» Supplied records
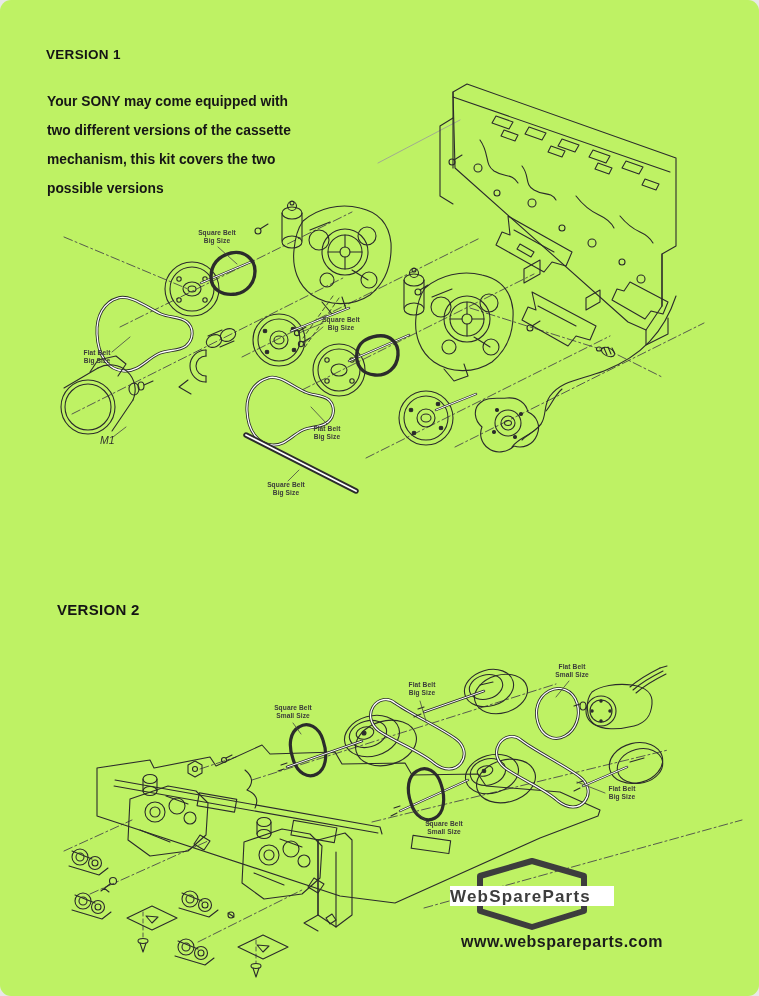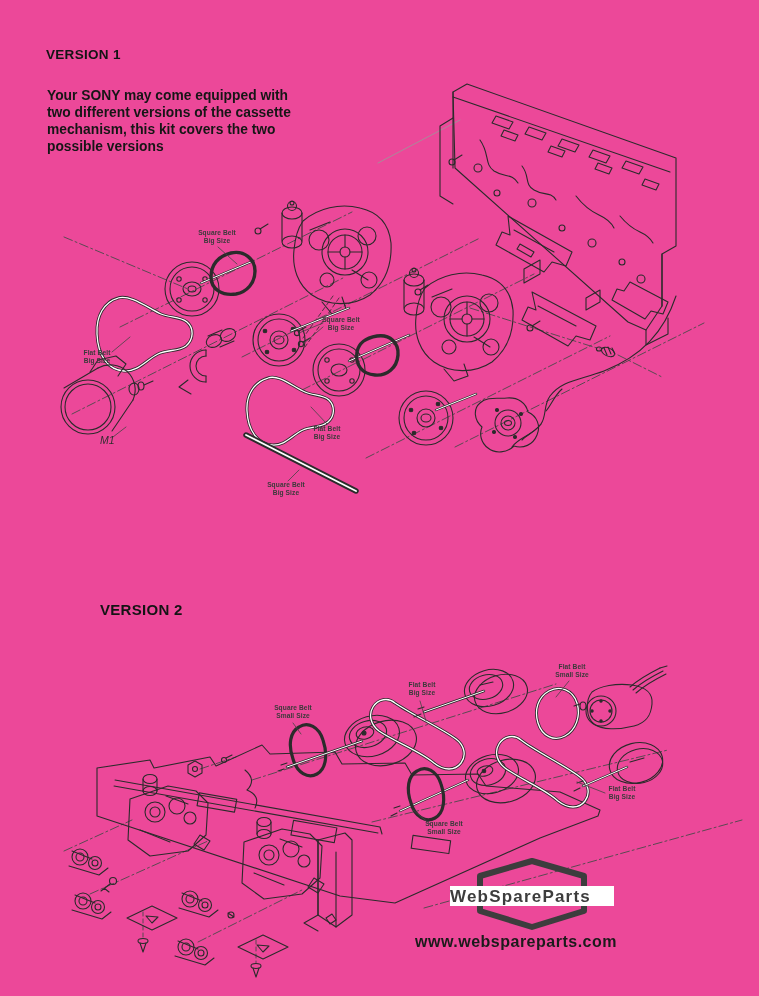--- a/index.html
+++ b/index.html
@@ -1,45 +1,45 @@
 <!DOCTYPE html>
 <html><head>
 <meta charset="utf-8">
 <style>
   html,body{margin:0;padding:0;background:#e8e8e8;}
   .page{
-    position:relative;width:759px;height:996px;background:#ec4899;
-    font-family:"Liberation Sans", sans-serif;overflow:hidden;margin:0 auto;
+    position:relative;width:759px;height:996px;background:#bef264;
+    font-family:"Liberation Sans", sans-serif;overflow:hidden;margin:0 auto;border-radius:11px;
   }
   .art{position:absolute;left:0;top:0;width:759px;height:996px;}
   .heading{
     position:absolute;font-weight:bold;color:#141414;letter-spacing:.3px;
     white-space:pre-line;
   }
   .h-v1{left:46px;top:47px;font-size:13.5px;}
-  .h-v2{left:57px;top:601px;font-size:15px;margin-left:43px;}
+  .h-v2{left:57px;top:601px;font-size:15px;}
   .intro{
     position:absolute;left:47px;top:87px;width:280px;
-    font-weight:bold;color:#161616;font-size:13.8px;line-height:17px;
+    font-weight:bold;color:#161616;font-size:13.8px;line-height:29px;
     white-space:pre-line;
   }
   .part-label{
     position:absolute;font-weight:bold;color:#3a3a3a;font-size:6.6px;
     line-height:8px;text-align:center;white-space:pre-line;letter-spacing:.1px;
   }
   .m1-label{
     position:absolute;left:100px;top:434px;font-style:italic;font-weight:normal;
     color:#2e2e2e;font-size:10.5px;
   }
   .logo-text{
     position:absolute;left:450px;top:887px;width:165px;
     font-weight:bold;font-size:17px;letter-spacing:1.2px;color:#3d3d3d;
   }
   .site-url{
-    position:absolute;left:394px;top:933px;width:244px;text-align:center;
+    position:absolute;left:440px;top:933px;width:244px;text-align:center;
     font-weight:bold;font-size:16px;letter-spacing:.5px;color:#1b1b1b;
   }
 </style>
 </head>
 <body>
 
 <div class="page">
 
   <svg class="art" viewBox="0 0 759 996" fill="none" stroke="#2b2b2b" stroke-width="1.1" stroke-linejoin="round" stroke-linecap="round">
 

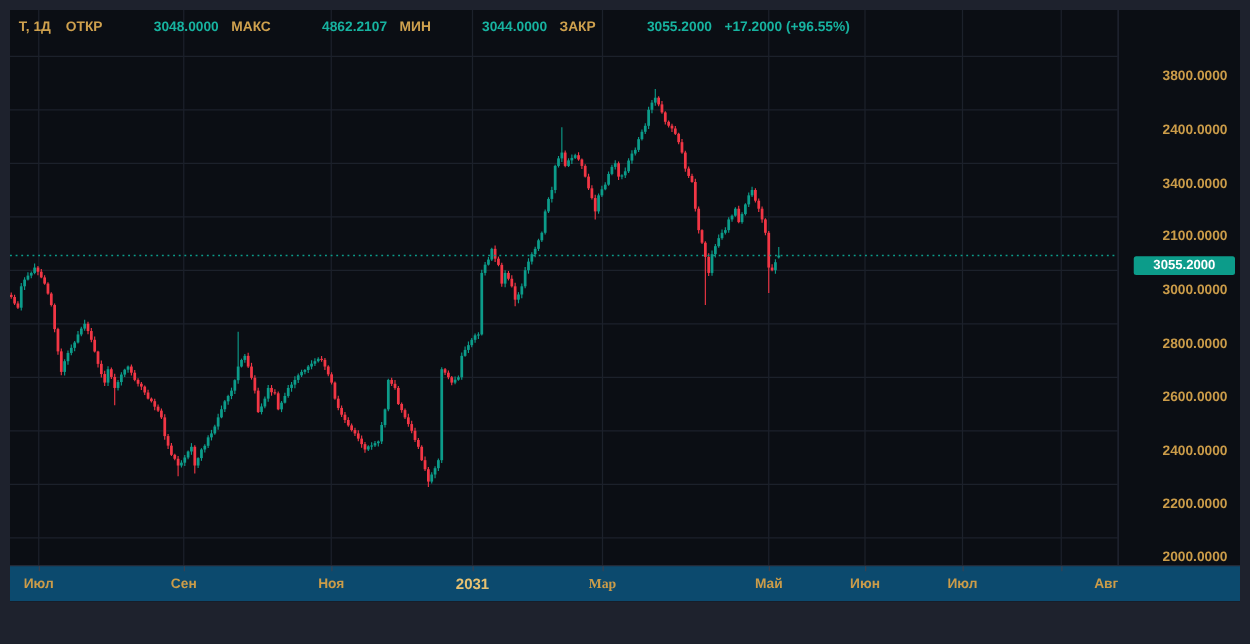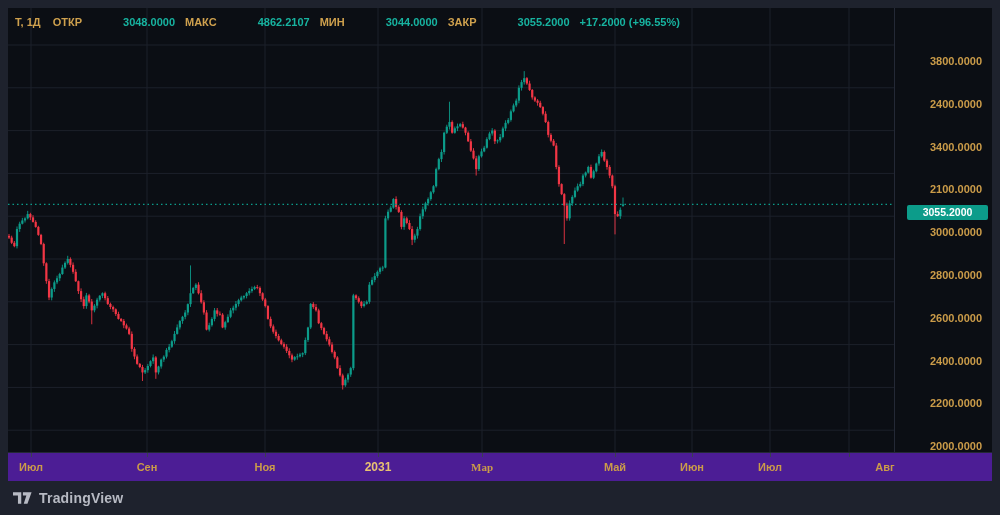--- a/index.html
+++ b/index.html
@@ -32,21 +32,21 @@
     font-size:11px;font-weight:700;color:#cb9c49;text-align:right;white-space:nowrap;
   }
   #price-badge{
     position:absolute;left:899px;width:81px;height:15px;line-height:15px;
     background:#0c9c8a;color:#ffffff;font-size:10.5px;font-weight:700;
     text-align:center;border-radius:2px;z-index:6;
   }
   
   #time-axis{
     position:absolute;left:0;top:444px;width:984px;height:29px;
-    border-top:1px solid #242936;z-index:4;background:#4c1d95;
+    border-top:1px solid #242936;z-index:4;background:#0c4a6e;
   }
   .t-lab{
     position:absolute;top:6px;height:16px;line-height:16px;transform:translateX(-50%);
     font-size:11px;font-weight:700;color:#cb9c49;white-space:nowrap;
   }
   .t-lab.major{color:#e8c272;font-size:12px;}
   .t-tick{position:absolute;top:0;width:1px;height:4px;background:#3a4150;}
   #axis-vline{position:absolute;left:886px;top:0;width:1px;height:473px;background:#242936;z-index:3;}
   
   #bottom-bar{
@@ -604,23 +604,14 @@
         <div class="t-tick" style="left: 684px;"></div>
         <div class="t-lab" style="left: 684px;">Июн</div>
         <div class="t-tick" style="left: 762px;"></div>
         <div class="t-lab" style="left: 762px;">Июл</div>
         <div class="t-tick" style="left: 841px;"></div>
         <div class="t-lab" style="left: 841px; margin-left: 36px;">Авг</div>
       </div>
 
   </div>
 
-  <div id="bottom-bar">
-    <div id="tv-logo">
-      <svg width="19" height="14" viewBox="0 0 23 14">
-        <polygon points="0,0 10,0 10,14 6,14 6,4 0,4" fill="#b7bac3"></polygon>
-        <polygon points="12,0 22.5,0 17.5,14 13,14 16.2,4 12,4" fill="#b7bac3"></polygon>
-      </svg>
-      <span id="tv-logo-text">TradingView</span>
-    </div>
-  </div>
 
 </div>
 
 </body></html>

» Exercise aim
Go through the entries and copy each line holding the string "style".

» Exercise response
 <style>
     position:absolute;left:100px;top:434px;font-style:italic;font-weight:normal;
 </style>
         <div class="t-tick" style="left: 684px;"></div>
         <div class="t-lab" style="left: 684px;">Июн</div>
         <div class="t-tick" style="left: 762px;"></div>
         <div class="t-lab" style="left: 762px;">Июл</div>
         <div class="t-tick" style="left: 841px;"></div>
         <div class="t-lab" style="left: 841px; margin-left: 36px;">Авг</div>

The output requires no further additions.